Wang Ying, Chew Alvin Wei Ze, Zhang Limao
School of Civil and Environmental Engineering, Nanyang Technological University, 50 Nanyang Avenue, Singapore 639798, Singapore.
Bentley Systems Research Office, 1 Harbourfront Pl, HarbourFront Tower One, Singapore 098633, Singapore.
Appl Soft Comput. 2022 Dec;131:109728. doi: 10.1016/j.asoc.2022.109728. Epub 2022 Oct 20.

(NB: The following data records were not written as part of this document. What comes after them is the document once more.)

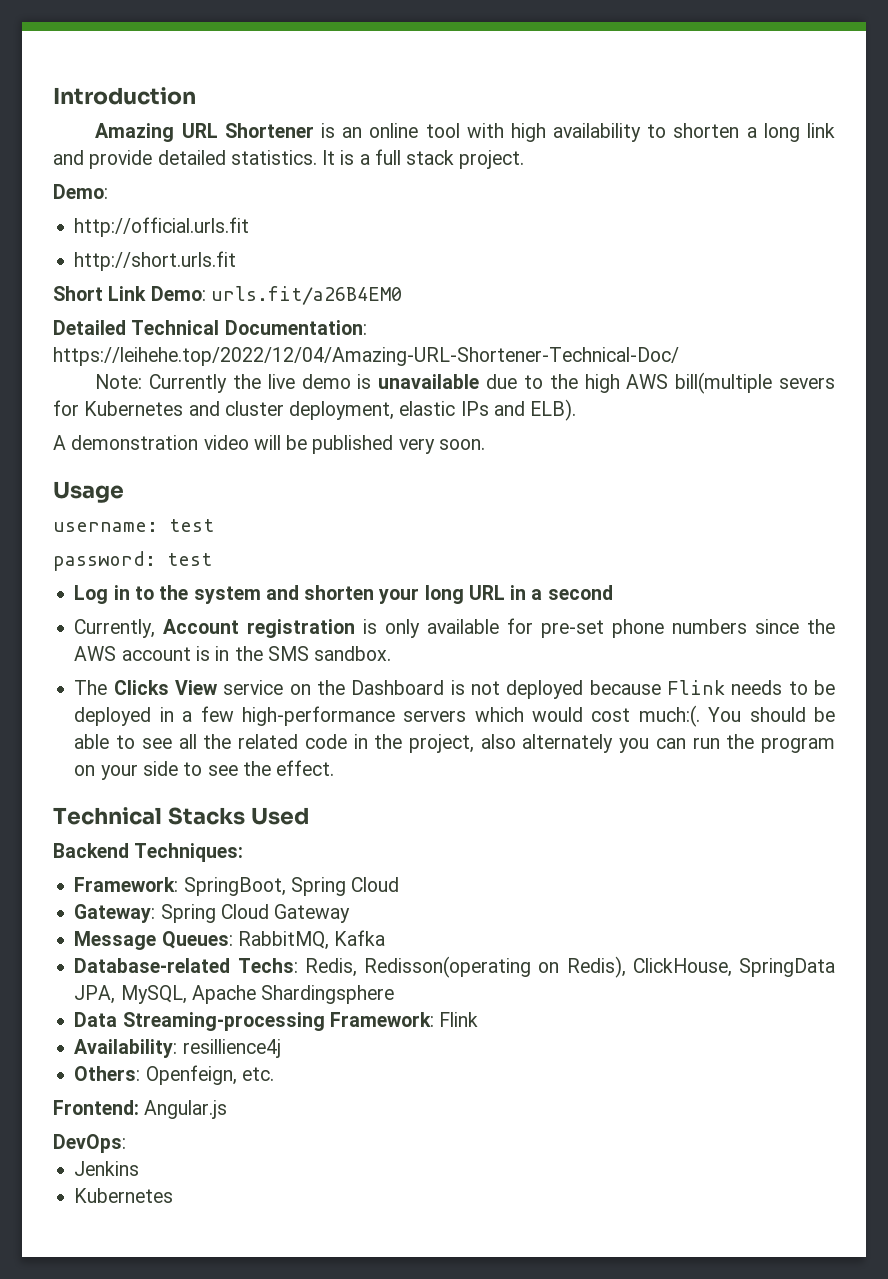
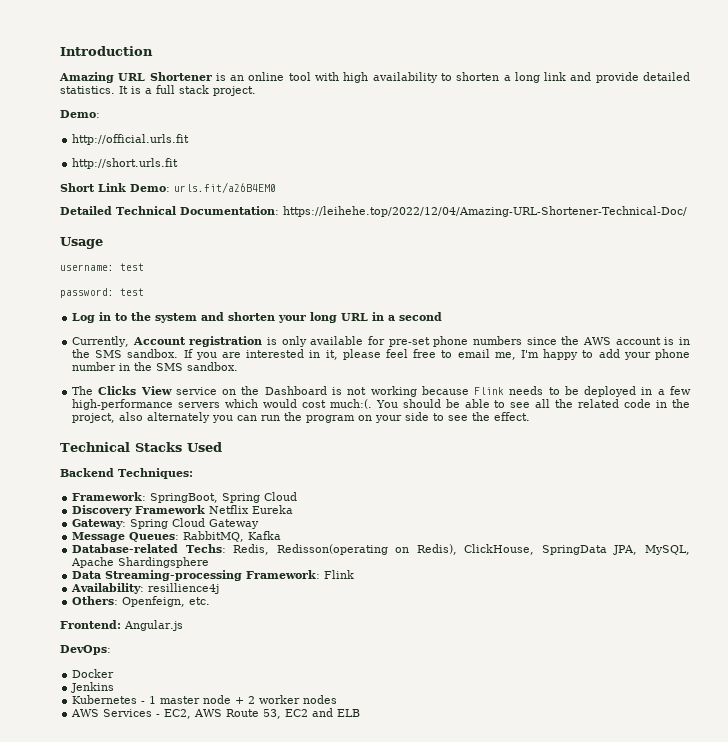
- Note: Currently the live demo is unavailable due to the high AWS bill(multiple severs for Kubernetes and cluster deployment, elastic IPs and ELB).
- A demonstration video will be published very soon.
+ If you are interested in it, please feel free to email me, I'm happy to add your phone number in the SMS sandbox.
- The Clicks View service on the Dashboard is not deployed because Flink needs to be deployed in a few high-performance servers which would cost much:(.
+ The Clicks View service on the Dashboard is not working because Flink needs to be deployed in a few high-performance servers which would cost much:(.
+ Discovery Framework Netflix Eureka
+ Docker
  Jenkins
- Kubernetes
+ Kubernetes - 1 master node + 2 worker nodes
+ AWS Services - EC2, AWS Route 53, EC2 and ELB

Public sentiments towards global pandemics are important for public health assessment and disease control. This study develops a modularized deep learning framework to quantify public sentiments towards COVID-19, followed by leveraging the predicted sentiments to model and forecast the daily growth rate of confirmed COVID-19 cases globally, via a proposed G parameter. In the proposed framework, public sentiments are first modeled via a valence dimensional indicator, instead of discrete schemas, and are classified into 4 primary emotional categories: (a) neutral; (b) negative; (c) positive; (d) ambivalent, by using multiple word embedding models and classifiers for text sentiments analyses and classification. The trained model is subsequently applied to analyze large volumes (millions in quantity) of daily Tweets pertaining to COVID-19, ranging from 22 Jan 2020 to 10 May 2020. The results demonstrate that the global community gradually evokes both positive and negative sentiments towards COVID-19 over time compared to the dominant neural emotion at its inception. The predicted time-series sentiments are then leveraged to train a deep neural network (DNN) to model and forecast the G parameter by achieving the lowest possible mean absolute percentage error (MAPE) score of around 17.0% during the model's testing step with the optimal model configuration.
公众对全球大流行的情绪对于公共卫生评估和疾病控制至关重要。本研究开发了一个模块化深度学习框架,以量化公众对新冠疫情的情绪,随后通过一个提出的G参数,利用预测出的情绪对全球新冠确诊病例的每日增长率进行建模和预测。在所提出的框架中,公众情绪首先通过一个效价维度指标进行建模,而非离散模式,并通过使用多个词嵌入模型和文本情绪分析及分类的分类器,被分为4种主要情绪类别:(a) 中性;(b) 负面;(c) 正面;(d) 矛盾。随后,将训练好的模型应用于分析大量(数量达数百万条)与新冠疫情相关的每日推文,时间范围从2020年1月22日至2020年5月10日。结果表明,与疫情初期占主导的中性情绪相比,全球社会对新冠疫情的正负情绪随时间逐渐显现。然后,利用预测出的时间序列情绪训练一个深度神经网络(DNN),以在模型测试步骤中通过达到约17.0%的最低可能平均绝对百分比误差(MAPE)分数,利用最优模型配置对G参数进行建模和预测。